A pesquisa, publicada no Journal of the American Heart Association, analisou mais de 300 mil adultos com idade média de 57 anos, avaliando a relação entre hábitos de sono e saúde cardiovascular. Segundo os dados, os chamados notívagos têm um risco 16% superior de enfarte ou AVC face aos madrugadores.
O estudo concluiu que pessoas com cronótipo vespertino tendem a apresentar desalinhamento circadiano, ou seja, o relógio biológico interno não está sincronizado com o ciclo natural dia-noite, e frequentemente adotam hábitos que prejudicam o coração, como má alimentação, tabagismo e sono insuficiente. Entre os notívagos, a prevalência de saúde cardiovascular deficiente era 79% mais elevada.
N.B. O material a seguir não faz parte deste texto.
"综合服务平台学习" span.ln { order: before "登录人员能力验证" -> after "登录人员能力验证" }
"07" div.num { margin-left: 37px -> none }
A investigação destacou ainda que a associação entre dormir tarde e problemas cardiovasculares é mais pronunciada nas mulheres. Apesar disso, os especialistas sublinham que os notívagos não são intrinsecamente menos saudáveis: o risco elevado está ligado a comportamentos modificáveis, como hábitos de sono, dieta e tabagismo.
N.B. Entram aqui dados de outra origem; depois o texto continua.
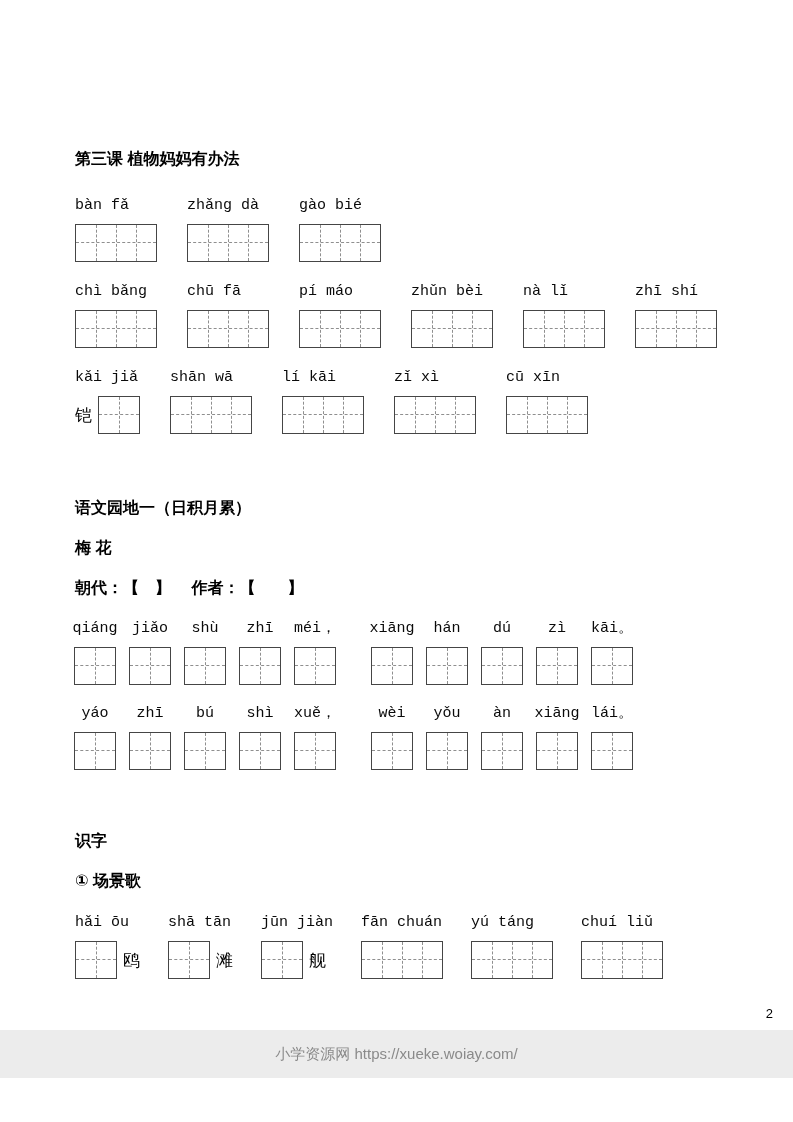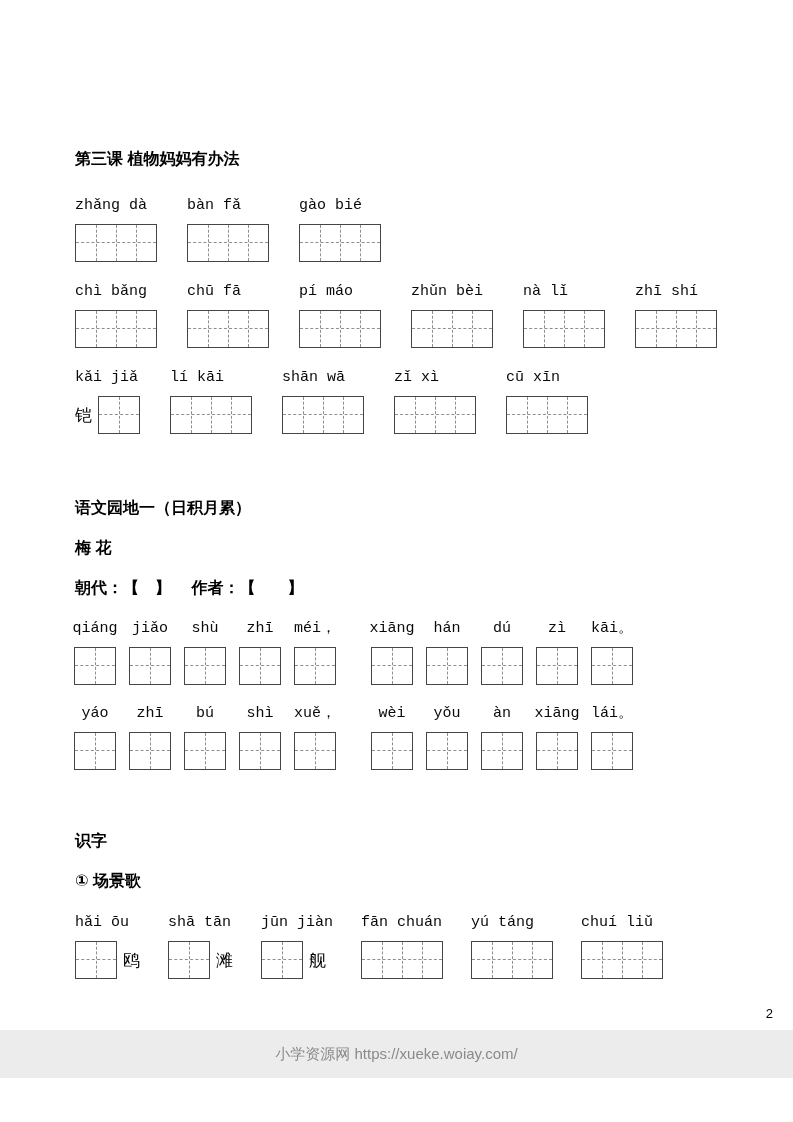"zhǎng dà" div.word-unit { order: before "bàn fǎ" -> after "bàn fǎ" }
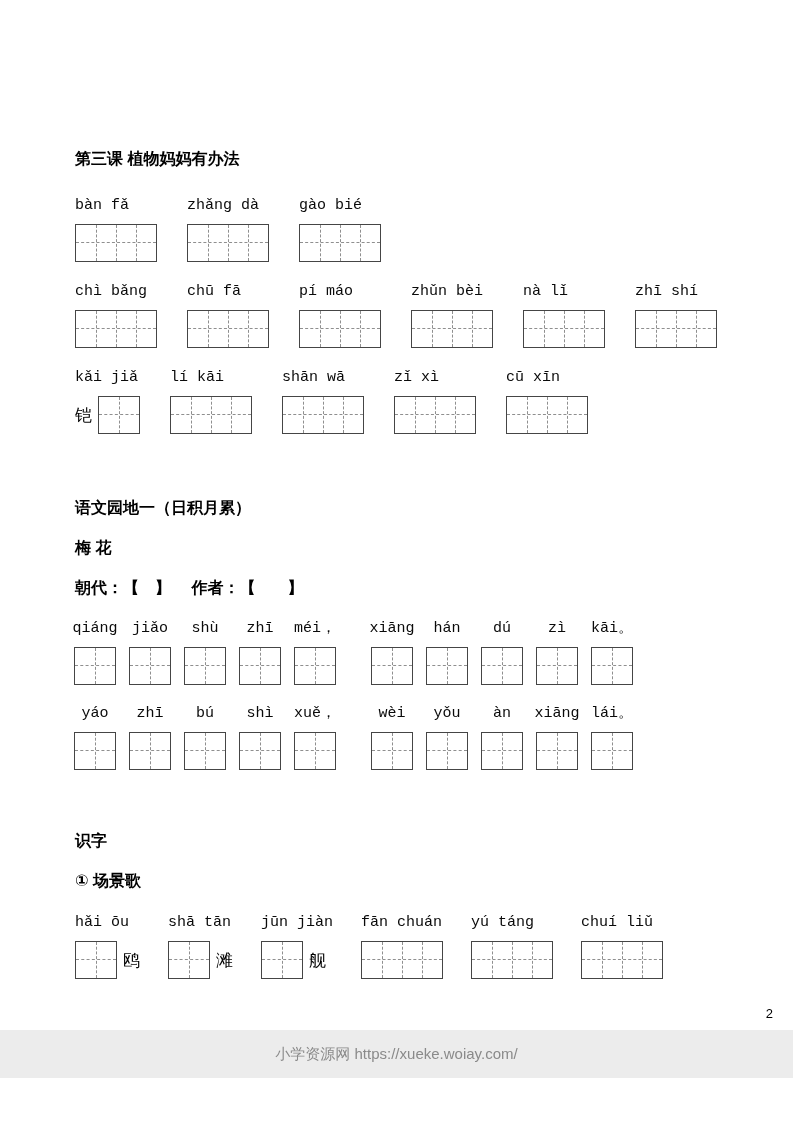"lí kāi" div.word-unit { order: before "shān wā" -> after "shān wā" }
“Programas direcionados a pessoas que naturalmente ficam acordadas até tarde podem ajudá-las a melhorar os seus hábitos de vida e reduzir o risco de doença cardiovascular”, afirmou Kristen Knutson, professora da Northwestern University, especialista em cronobiologia, que não participou do estudo.
Os autores sugerem que adotar rotinas de sono mais regulares e cuidar da alimentação e do estilo de vida pode diminuir o risco de enfarte e AVC mesmo entre aqueles que preferem a vida noturna.